第35章岳阳楼上豫章王
第35章岳阳楼上豫章王
洞庭天下水,岳阳天下楼。
岳阳楼前瞰洞庭,背枕金鹗,遥对君山,南望湖南四水,北眈万里长江。
立于楼上,坐拥八百里洞庭,湖中一帆一波皆可尽收眼底,气势非凡。
然而兴致勃勃驱车来到巴丘山下的傅家娘子们却在楼前吃了个闭门羹。
眼见那楼中柱高耸,楼顶檐牙啄,翼角高翘,金碧辉煌.恰似凌空欲飞的鲲鹏,近在咫尺,不能更进一步。
因为,岳阳楼前立数十名重甲军士,具是身披黑甲,手持重枪,铠甲与枪尖寒光森森,军士面容紧绷如铁,距离丈余,尚能嗅到沙场千人斩的血腥气。
车夫胆怯,马车在距离岳阳楼五六丈的地方止步不前。
范二郎翻身下马,查看情况。
他在长沙王府供职,自然耳聪目明。前日洞庭湖上见了那气势凌人的巍然大物,事后也细细打听一番。岂料长沙王府上下大多对此事毫不知情,好容易从王爷心腹处晓得,滞留京城的王爷半月前曾来过信件,说是月中有个子侄辈来岳阳游玩,令地方一切便宜行事。
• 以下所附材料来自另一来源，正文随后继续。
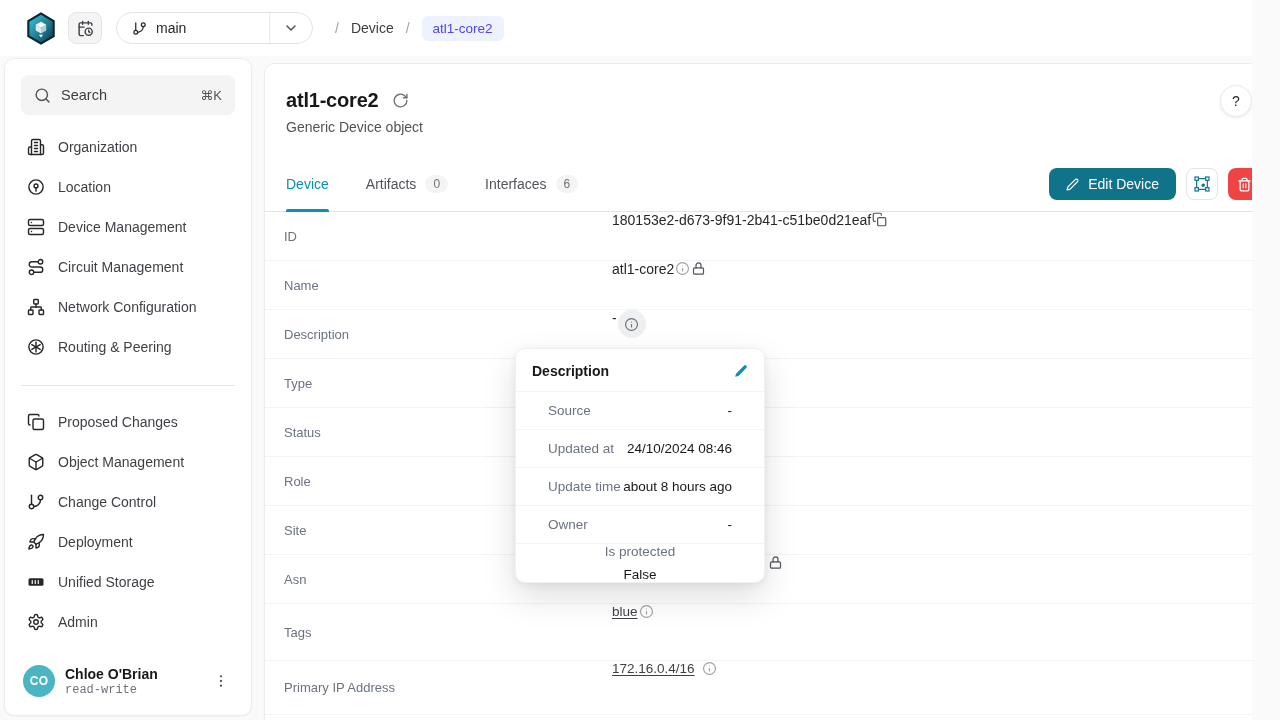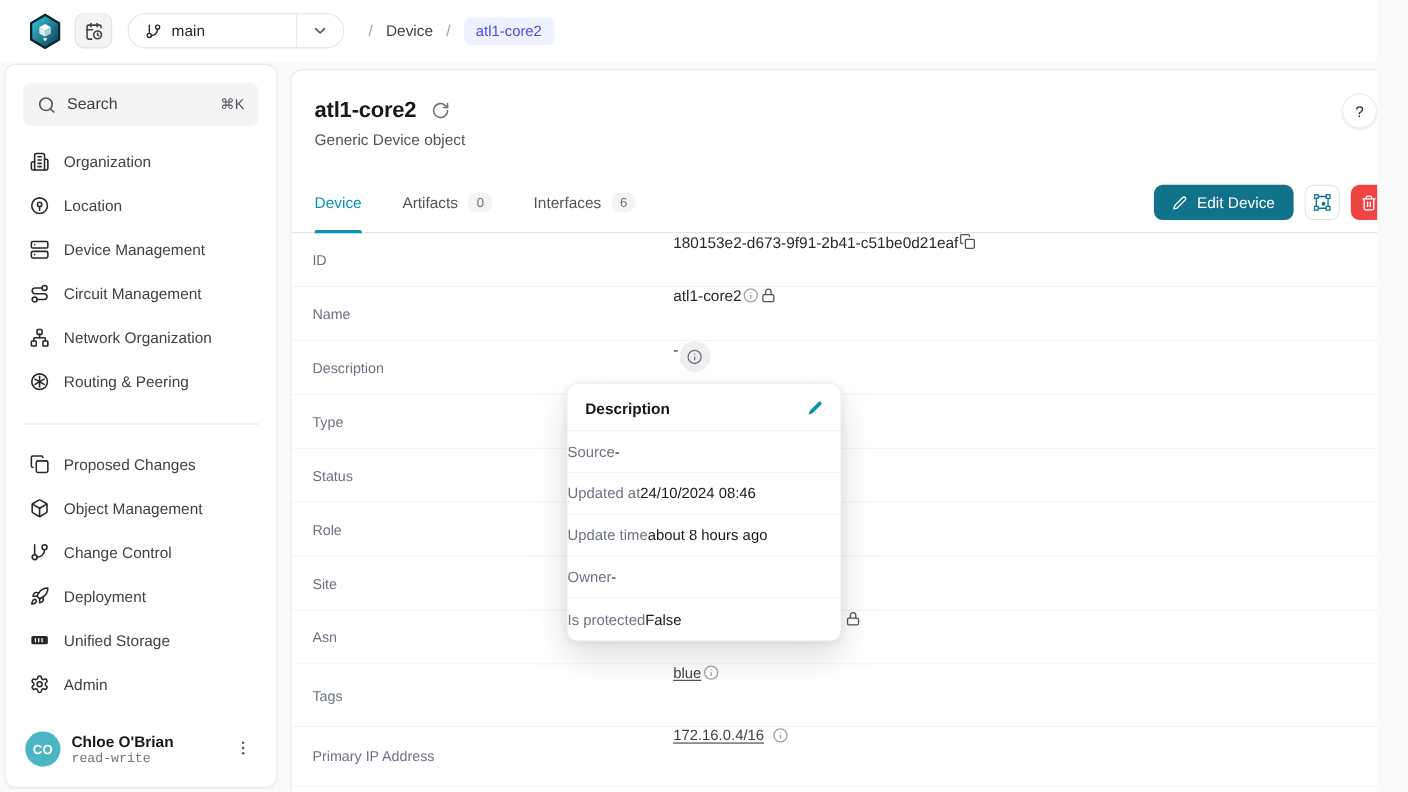--- a/index.html
+++ b/index.html
@@ -207,7 +207,7 @@
             <path d="M12 12V8"></path>
           </svg>
         </span>
-      <span>Network Organization</span>
+      <span>Network Configuration</span>
     </div>
     <div class="nav-item">
       <span style="display:flex;">

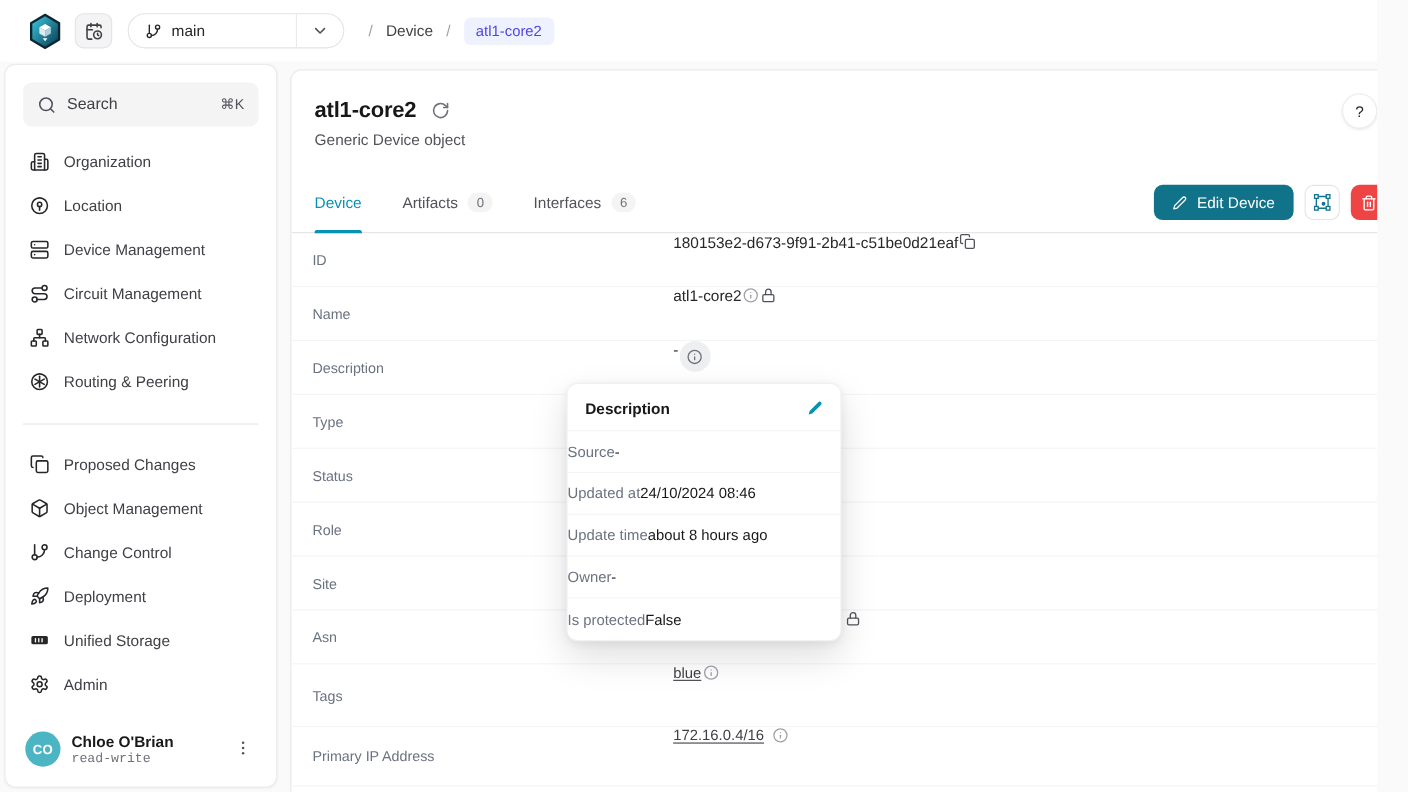--- a/index.html
+++ b/index.html
@@ -71,7 +71,7 @@
   .pop-header { display:flex; align-items:center; justify-content:space-between; padding:14px 16px 12px; border-bottom:1px solid #f4f4f5; }
   .pop-title { font-size:14px; font-weight:700; color:#18181b; }
   .pop-edit { color:#0891b2; cursor:pointer; display:flex; }
-  .pop-row { display:flex; align-items:center; height:38px; padding:0 0; border-bottom:1px solid #f4f4f5; font-size:13.5px; }
+  .pop-row { display:flex; align-items:center; justify-content:space-between; height:38px; padding:0 32px; border-bottom:1px solid #f4f4f5; font-size:13.5px; }
   .pop-row:last-child { border-bottom:none; }
   .pop-label { color:#6b7280; }
   .pop-value { color:#18181b; }

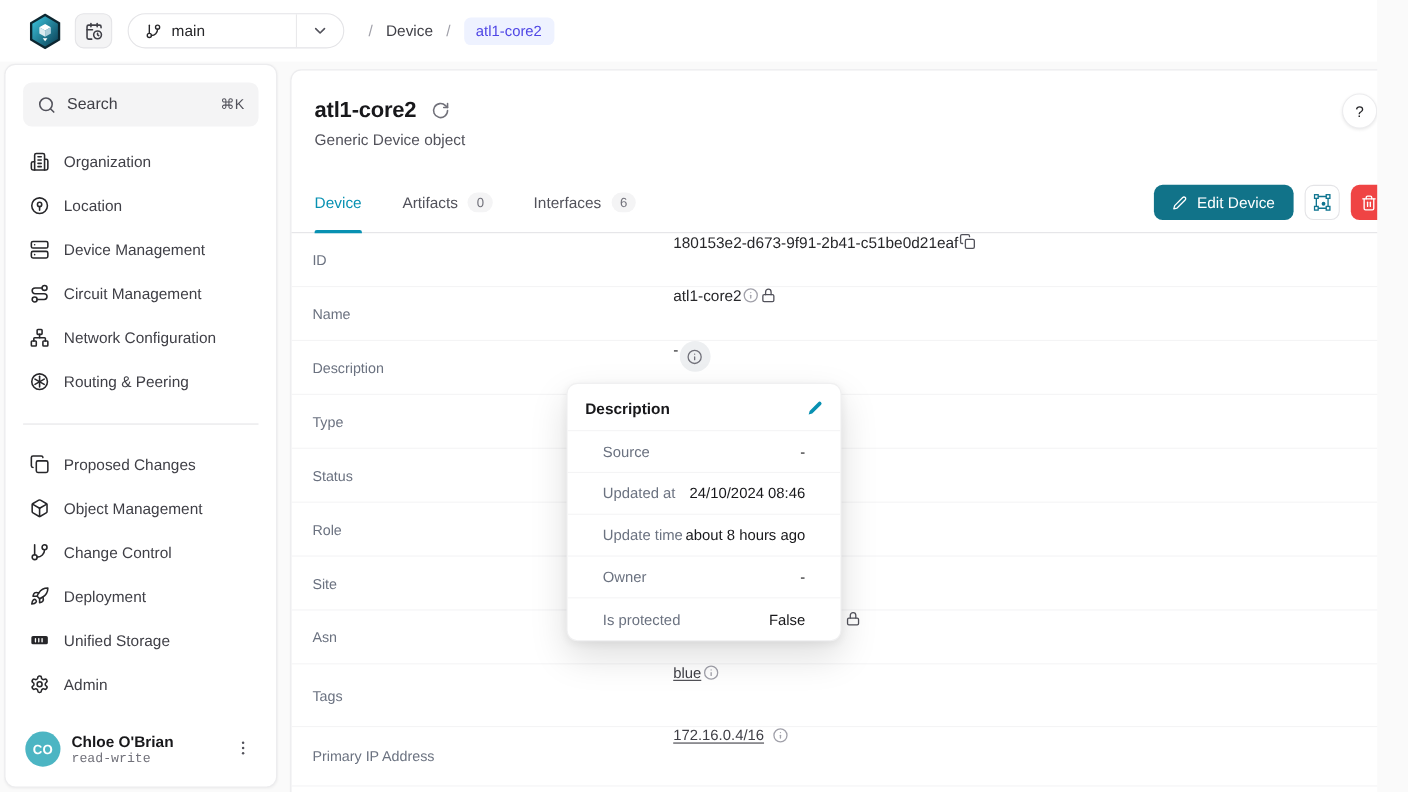--- a/index.html
+++ b/index.html
@@ -72,7 +72,7 @@
   .pop-title { font-size:14px; font-weight:700; color:#18181b; }
   .pop-edit { color:#0891b2; cursor:pointer; display:flex; }
   .pop-row { display:flex; align-items:center; justify-content:space-between; height:38px; padding:0 32px; border-bottom:1px solid #f4f4f5; font-size:13.5px; }
-  .pop-row:last-child { border-bottom:none; }
+  .pop-row:last-child { border-bottom:none;flex-direction:column; }
   .pop-label { color:#6b7280; }
   .pop-value { color:#18181b; }
 </style>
王爷的子侄辈,那可是天潢贵胄,最起码也是个王爷世子!
联系到前日那楼船的嚣张、又见今日动用黑甲封城楼的权柄,答案已呼之欲出。
见那黑甲将士周身杀气弥漫,范二郎不免胆怯,于是退回车旁,禀告道:“老祖宗,今日不宜游楼。”
傅老太太闻言诧异,道:“怎生情况?”
范二郎看了眼楼前黑甲,含糊其辞道:“有位贵人正在楼上。”
《宗藩法例》规定,藩王非奉诏不得擅自离开封地,须向京城上奏,得到钦准,方可出行。虽然征用军船、动用黑甲的手段可以判定城楼里的人必是豫章王本人,但豫章王出行并无通知地方,名义上他此时还在封地,并未出游。是以勿论楼上是否有豫章王,这话只要说出,就是诋毁宗亲的死罪!
只是他心中胆怯,傅家女眷却不以为然。
傅家乃北地名门,世袭义阳侯,传到这一代,圣眷更深。初娘子即将入东宫为良娣,四娘子又深得长公主喜欢,当真是烈火浇油,锦上添花。如今在京城,北地傅氏的名号,便是崔谢卢江那等豪门巨阀也不敢怠慢。怎么到了岳阳,竟是诸事不顺,不过游个楼,尚且被拦在门口?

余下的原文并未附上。